Could use some feedback for first Watch Face.

Hey Community,

been lurking for a moment and thought I'd like to get some constructive feedback on my first Watch Face. I come from a JS/TypeScript background and really wanna wrap my head around the intricacies of Monkey C and Garmin.

Repo on GitHub

I'm creating a Watch Face for my running club - should be very simple for now, but there's a couple of things I'd like to talk about:

  • In general: Is there anything particularly _wrong_ that you can spot?
  • I'm targeting the Forerunner Series. I scaled the logo to 200px width, so it should fit on every watch. Am I right that there's now way to scale it according to the available display width?
  • I'm using the Logo in a layout - does that mean it only gets drawn once in onLayout() and I don't need to worry about expensive re-drawings?
  • It seems like the Watch Face drains my battery very fast and I wonder if that also has to do with all the trigonometric functions I'm using to draw the little arrows?
  • So far I couldn't find out how to learn more about power consumption, render times, etc in the ConnectIQ sim, could anyone point me in the right direction?
  • Next I want to include a little Menu/Options to turn on the arrow clock vs numeric one. Where would I look first to do that?

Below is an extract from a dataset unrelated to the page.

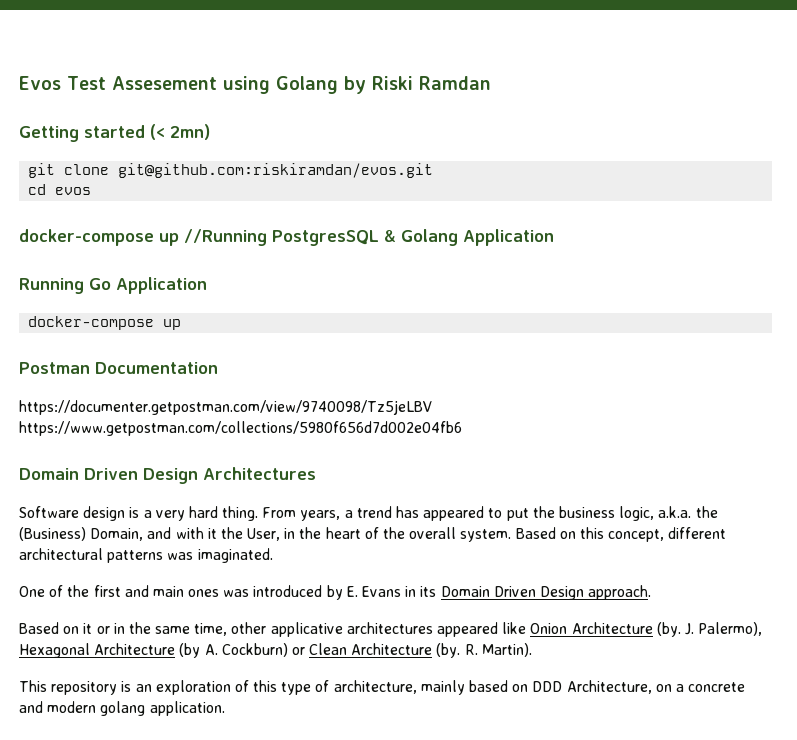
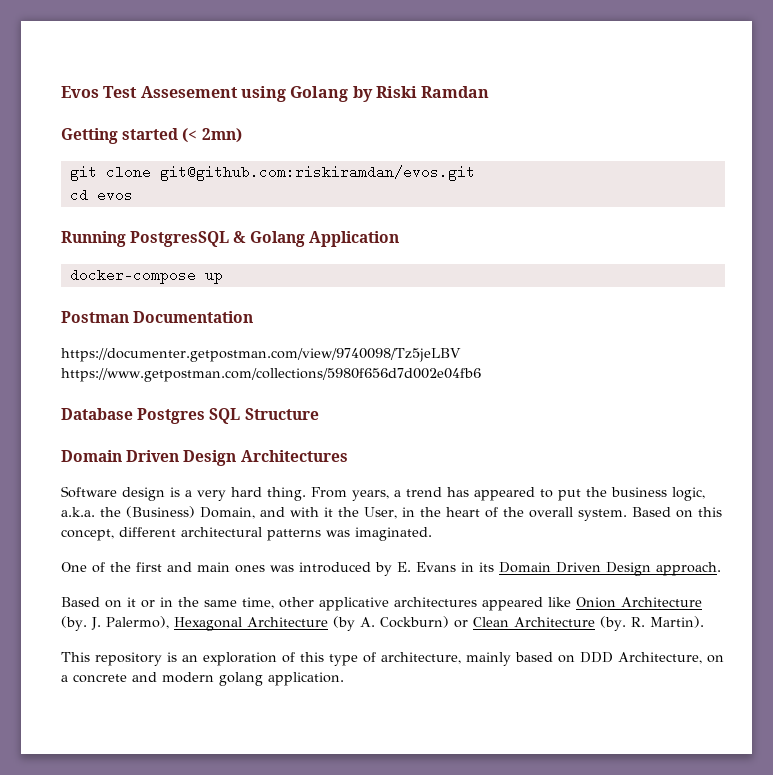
[19,229,267,246] docker-compose up //Running -> [61,231,126,247] Running
[19,277,207,294] // Running Go Application -> (399, 239) none
(462, 428) none -> [61,408,319,424] // Database Postgres SQL Structure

Thank you so much in advance,

Kevin

  • The logo dimensions differ on almost all devices. IMHO you don't need to scale it, when you build for any device you'll see the "warning" in the console that it's being automatically resized. I usually make it big enough for the biggest size needed, so at least all are being down-sized and not up.

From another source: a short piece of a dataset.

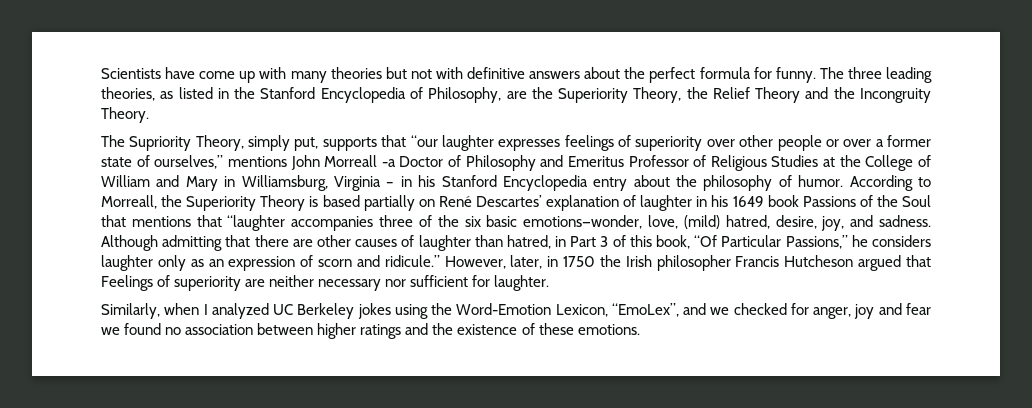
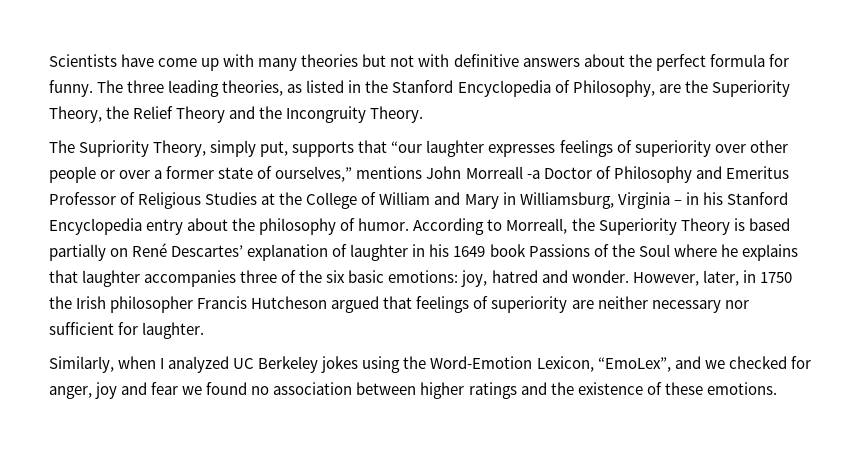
[101,215,286,231] that mentions that “laughter -> [673,244,798,261] [49,270,141,287] where he explains that laughter
[523,215,932,231] [101,235,931,251] [101,255,440,271] emotions—wonder, love, (mild) hatred, desire, joy, and sadness. Although admitting that there are other causes of laughter than hatred, in Part 3 of this book, “Of Particular Passions,” he considers laughter only as an expression of scorn and ridicule.” -> [388,270,629,287] emotions: joy, hatred and wonder.
[101,275,153,291] Feelings -> [416,296,470,313] feelings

    Nothing is drawn in onLayout, only in onUpdate. in onLayout you have the dc so you can do heavy calculations and save the results and use the pre-calculated values in onUpdate.

    You can use the profiler to see which part of the code runs for the most time, that usually indicates also which part of the code is bad for the battery. When I started to read your post my 1st thought was: why don't you find something ready? The time to make something new good enough for others (especially if this is your first CIQ app) could've maybe be invested better. My second thought was: for sure the battery will drain fast. My 3rd thought was: if it's a running group then why watchface and not a datafield?

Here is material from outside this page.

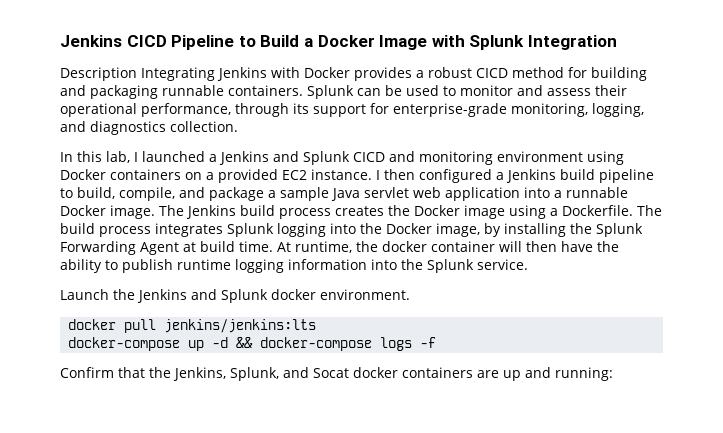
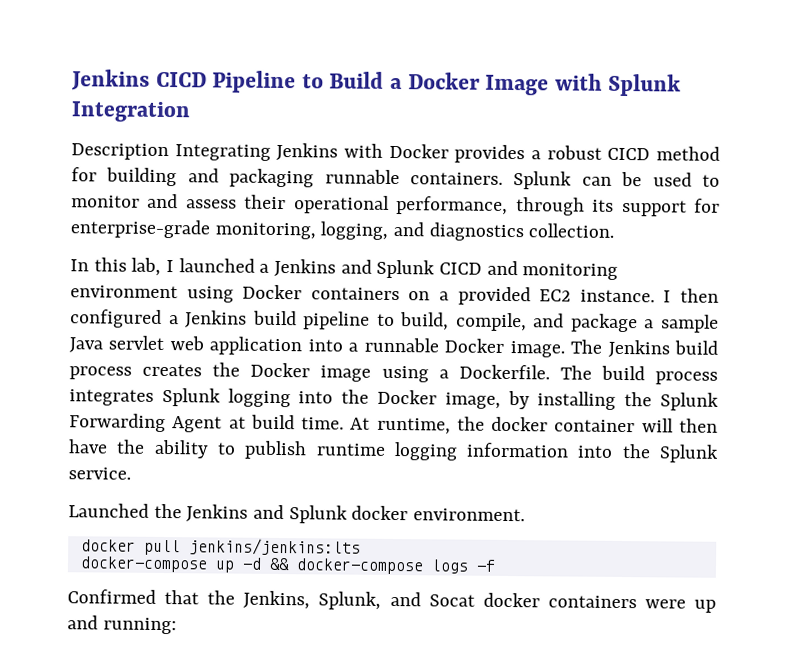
[60,289,109,300] Launch -> [68,503,149,518] Launched
[60,367,114,378] Confirm -> [67,589,156,604] Confirmed
[477,370,499,378] are -> [644,599,686,609] were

    You can find the profiler in the simulator: File > View Profiler . Do as little in onUpdate as possible. Also learn about onPartialUpdate, though not sure if that matters a lot in forerunners.

    About app settings: developer.garmin.com/.../

    About on-device settings/menu: https://developer.garmin.com/connect-iq/core-topics/native-controls/

  • thanks for your input!

    when talking about the logo, i'm talking about a png, not the loading-triangle thing. but does your comment still apply? then i'd try to just leave it bigger.

    found the profiler and will have a look into it - i was thrown of by it only showing data once stopped and not "in real time" i guess.

    And regarding the project itself: well, i like a good challenge. and i code 30 hours a week so i'm pretty confident i'll get the hang of it pretty quick. The idea would be for my running group to be able to download the watch face and have it display our logo - that's about it. just for fun.

  • I'm targeting the Forerunner Series. I scaled the logo to 200px width, so it should fit on every watch. Am I right that there's now way to scale it according to the available display width?

    I assume you're using a bitmap and not just the launcher icon.

    You can have the compiler scale it for the screen size by doing something like this:

    <bitmap id="x" filename="test.png" scaleRelativeTo="screen" scaleX="100%" scaleY="100%"></bitmap>

    where this will make it 100%x100% regardless of the screen dimensions.  For example, a fr965 is 454x454 so you may want something larger than 200px

  • I was talking about the launcherIcon. 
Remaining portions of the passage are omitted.